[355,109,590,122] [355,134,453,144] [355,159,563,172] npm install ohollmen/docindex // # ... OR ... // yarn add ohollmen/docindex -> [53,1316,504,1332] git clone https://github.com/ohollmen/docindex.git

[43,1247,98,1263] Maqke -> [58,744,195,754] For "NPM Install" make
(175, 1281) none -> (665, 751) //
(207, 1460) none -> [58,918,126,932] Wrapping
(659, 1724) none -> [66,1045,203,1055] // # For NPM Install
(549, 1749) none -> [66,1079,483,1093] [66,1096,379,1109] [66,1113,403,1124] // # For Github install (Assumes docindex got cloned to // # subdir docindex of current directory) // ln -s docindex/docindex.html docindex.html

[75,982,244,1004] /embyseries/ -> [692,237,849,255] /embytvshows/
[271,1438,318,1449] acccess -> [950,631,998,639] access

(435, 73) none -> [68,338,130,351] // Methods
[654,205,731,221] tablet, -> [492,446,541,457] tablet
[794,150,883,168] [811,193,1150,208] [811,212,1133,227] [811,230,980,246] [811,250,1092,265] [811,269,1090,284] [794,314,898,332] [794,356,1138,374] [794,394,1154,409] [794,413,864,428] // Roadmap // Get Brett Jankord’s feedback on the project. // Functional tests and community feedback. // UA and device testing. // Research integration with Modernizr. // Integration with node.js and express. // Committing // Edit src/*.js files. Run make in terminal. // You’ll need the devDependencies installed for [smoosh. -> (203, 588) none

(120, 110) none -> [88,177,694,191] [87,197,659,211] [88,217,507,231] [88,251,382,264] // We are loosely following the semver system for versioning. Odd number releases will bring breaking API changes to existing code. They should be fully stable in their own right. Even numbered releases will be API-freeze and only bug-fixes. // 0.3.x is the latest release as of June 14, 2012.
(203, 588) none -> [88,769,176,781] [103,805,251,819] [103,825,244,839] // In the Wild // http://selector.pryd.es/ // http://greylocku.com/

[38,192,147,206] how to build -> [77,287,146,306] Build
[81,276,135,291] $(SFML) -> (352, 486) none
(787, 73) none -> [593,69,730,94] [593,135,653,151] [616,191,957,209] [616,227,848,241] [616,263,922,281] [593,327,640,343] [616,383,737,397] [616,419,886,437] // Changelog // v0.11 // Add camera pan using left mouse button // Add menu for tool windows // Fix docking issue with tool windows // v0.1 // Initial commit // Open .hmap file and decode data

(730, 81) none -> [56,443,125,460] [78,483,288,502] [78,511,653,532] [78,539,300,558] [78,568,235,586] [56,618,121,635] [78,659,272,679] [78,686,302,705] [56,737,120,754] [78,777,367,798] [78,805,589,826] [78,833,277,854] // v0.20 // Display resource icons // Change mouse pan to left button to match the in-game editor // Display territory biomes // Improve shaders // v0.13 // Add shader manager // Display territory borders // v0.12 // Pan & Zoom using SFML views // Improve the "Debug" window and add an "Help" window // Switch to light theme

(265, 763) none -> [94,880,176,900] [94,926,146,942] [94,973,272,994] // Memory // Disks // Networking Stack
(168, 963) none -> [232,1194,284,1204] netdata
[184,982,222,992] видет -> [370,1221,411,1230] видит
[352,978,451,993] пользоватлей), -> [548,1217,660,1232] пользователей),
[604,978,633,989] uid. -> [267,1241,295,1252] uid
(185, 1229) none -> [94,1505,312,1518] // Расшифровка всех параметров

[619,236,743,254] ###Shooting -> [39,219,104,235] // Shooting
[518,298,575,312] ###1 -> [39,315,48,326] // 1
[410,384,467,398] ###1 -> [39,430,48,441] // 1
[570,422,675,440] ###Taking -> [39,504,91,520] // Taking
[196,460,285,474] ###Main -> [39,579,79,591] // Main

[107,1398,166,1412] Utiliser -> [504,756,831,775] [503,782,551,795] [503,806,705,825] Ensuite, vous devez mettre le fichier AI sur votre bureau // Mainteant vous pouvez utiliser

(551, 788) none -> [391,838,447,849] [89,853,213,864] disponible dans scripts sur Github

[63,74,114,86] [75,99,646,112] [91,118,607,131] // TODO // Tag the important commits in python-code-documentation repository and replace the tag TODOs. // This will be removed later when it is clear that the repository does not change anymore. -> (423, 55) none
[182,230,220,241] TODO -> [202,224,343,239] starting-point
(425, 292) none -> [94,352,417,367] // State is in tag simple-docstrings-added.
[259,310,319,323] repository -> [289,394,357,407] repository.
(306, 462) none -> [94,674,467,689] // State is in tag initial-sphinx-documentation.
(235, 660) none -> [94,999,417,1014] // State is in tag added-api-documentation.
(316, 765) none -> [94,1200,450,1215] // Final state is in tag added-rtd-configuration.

__BRIEF__. Start to finish, give the listing again exactly.

__RESPONSE TO THE EXERCISE__.
[355,109,590,122] [355,134,453,144] [355,159,563,172] npm install ohollmen/docindex // # ... OR ... // yarn add ohollmen/docindex -> [53,1316,504,1332] git clone https://github.com/ohollmen/docindex.git

[43,1247,98,1263] Maqke -> [58,744,195,754] For "NPM Install" make
(175, 1281) none -> (665, 751) //
(207, 1460) none -> [58,918,126,932] Wrapping
(659, 1724) none -> [66,1045,203,1055] // # For NPM Install
(549, 1749) none -> [66,1079,483,1093] [66,1096,379,1109] [66,1113,403,1124] // # For Github install (Assumes docindex got cloned to // # subdir docindex of current directory) // ln -s docindex/docindex.html docindex.html

[75,982,244,1004] /embyseries/ -> [692,237,849,255] /embytvshows/
[271,1438,318,1449] acccess -> [950,631,998,639] access

(435, 73) none -> [68,338,130,351] // Methods
[654,205,731,221] tablet, -> [492,446,541,457] tablet
[794,150,883,168] [811,193,1150,208] [811,212,1133,227] [811,230,980,246] [811,250,1092,265] [811,269,1090,284] [794,314,898,332] [794,356,1138,374] [794,394,1154,409] [794,413,864,428] // Roadmap // Get Brett Jankord’s feedback on the project. // Functional tests and community feedback. // UA and device testing. // Research integration with Modernizr. // Integration with node.js and express. // Committing // Edit src/*.js files. Run make in terminal. // You’ll need the devDependencies installed for [smoosh. -> (203, 588) none

(120, 110) none -> [88,177,694,191] [87,197,659,211] [88,217,507,231] [88,251,382,264] // We are loosely following the semver system for versioning. Odd number releases will bring breaking API changes to existing code. They should be fully stable in their own right. Even numbered releases will be API-freeze and only bug-fixes. // 0.3.x is the latest release as of June 14, 2012.
(203, 588) none -> [88,769,176,781] [103,805,251,819] [103,825,244,839] // In the Wild // http://selector.pryd.es/ // http://greylocku.com/

[38,192,147,206] how to build -> [77,287,146,306] Build
[81,276,135,291] $(SFML) -> (352, 486) none
(787, 73) none -> [593,69,730,94] [593,135,653,151] [616,191,957,209] [616,227,848,241] [616,263,922,281] [593,327,640,343] [616,383,737,397] [616,419,886,437] // Changelog // v0.11 // Add camera pan using left mouse button // Add menu for tool windows // Fix docking issue with tool windows // v0.1 // Initial commit // Open .hmap file and decode data

(730, 81) none -> [56,443,125,460] [78,483,288,502] [78,511,653,532] [78,539,300,558] [78,568,235,586] [56,618,121,635] [78,659,272,679] [78,686,302,705] [56,737,120,754] [78,777,367,798] [78,805,589,826] [78,833,277,854] // v0.20 // Display resource icons // Change mouse pan to left button to match the in-game editor // Display territory biomes // Improve shaders // v0.13 // Add shader manager // Display territory borders // v0.12 // Pan & Zoom using SFML views // Improve the "Debug" window and add an "Help" window // Switch to light theme

(265, 763) none -> [94,880,176,900] [94,926,146,942] [94,973,272,994] // Memory // Disks // Networking Stack
(168, 963) none -> [232,1194,284,1204] netdata
[184,982,222,992] видет -> [370,1221,411,1230] видит
[352,978,451,993] пользоватлей), -> [548,1217,660,1232] пользователей),
[604,978,633,989] uid. -> [267,1241,295,1252] uid
(185, 1229) none -> [94,1505,312,1518] // Расшифровка всех параметров

[619,236,743,254] ###Shooting -> [39,219,104,235] // Shooting
[518,298,575,312] ###1 -> [39,315,48,326] // 1
[410,384,467,398] ###1 -> [39,430,48,441] // 1
[570,422,675,440] ###Taking -> [39,504,91,520] // Taking
[196,460,285,474] ###Main -> [39,579,79,591] // Main

[107,1398,166,1412] Utiliser -> [504,756,831,775] [503,782,551,795] [503,806,705,825] Ensuite, vous devez mettre le fichier AI sur votre bureau // Mainteant vous pouvez utiliser

(551, 788) none -> [391,838,447,849] [89,853,213,864] disponible dans scripts sur Github

[63,74,114,86] [75,99,646,112] [91,118,607,131] // TODO // Tag the important commits in python-code-documentation repository and replace the tag TODOs. // This will be removed later when it is clear that the repository does not change anymore. -> (423, 55) none
[182,230,220,241] TODO -> [202,224,343,239] starting-point
(425, 292) none -> [94,352,417,367] // State is in tag simple-docstrings-added.
[259,310,319,323] repository -> [289,394,357,407] repository.
(306, 462) none -> [94,674,467,689] // State is in tag initial-sphinx-documentation.
(235, 660) none -> [94,999,417,1014] // State is in tag added-api-documentation.
(316, 765) none -> [94,1200,450,1215] // Final state is in tag added-rtd-configuration.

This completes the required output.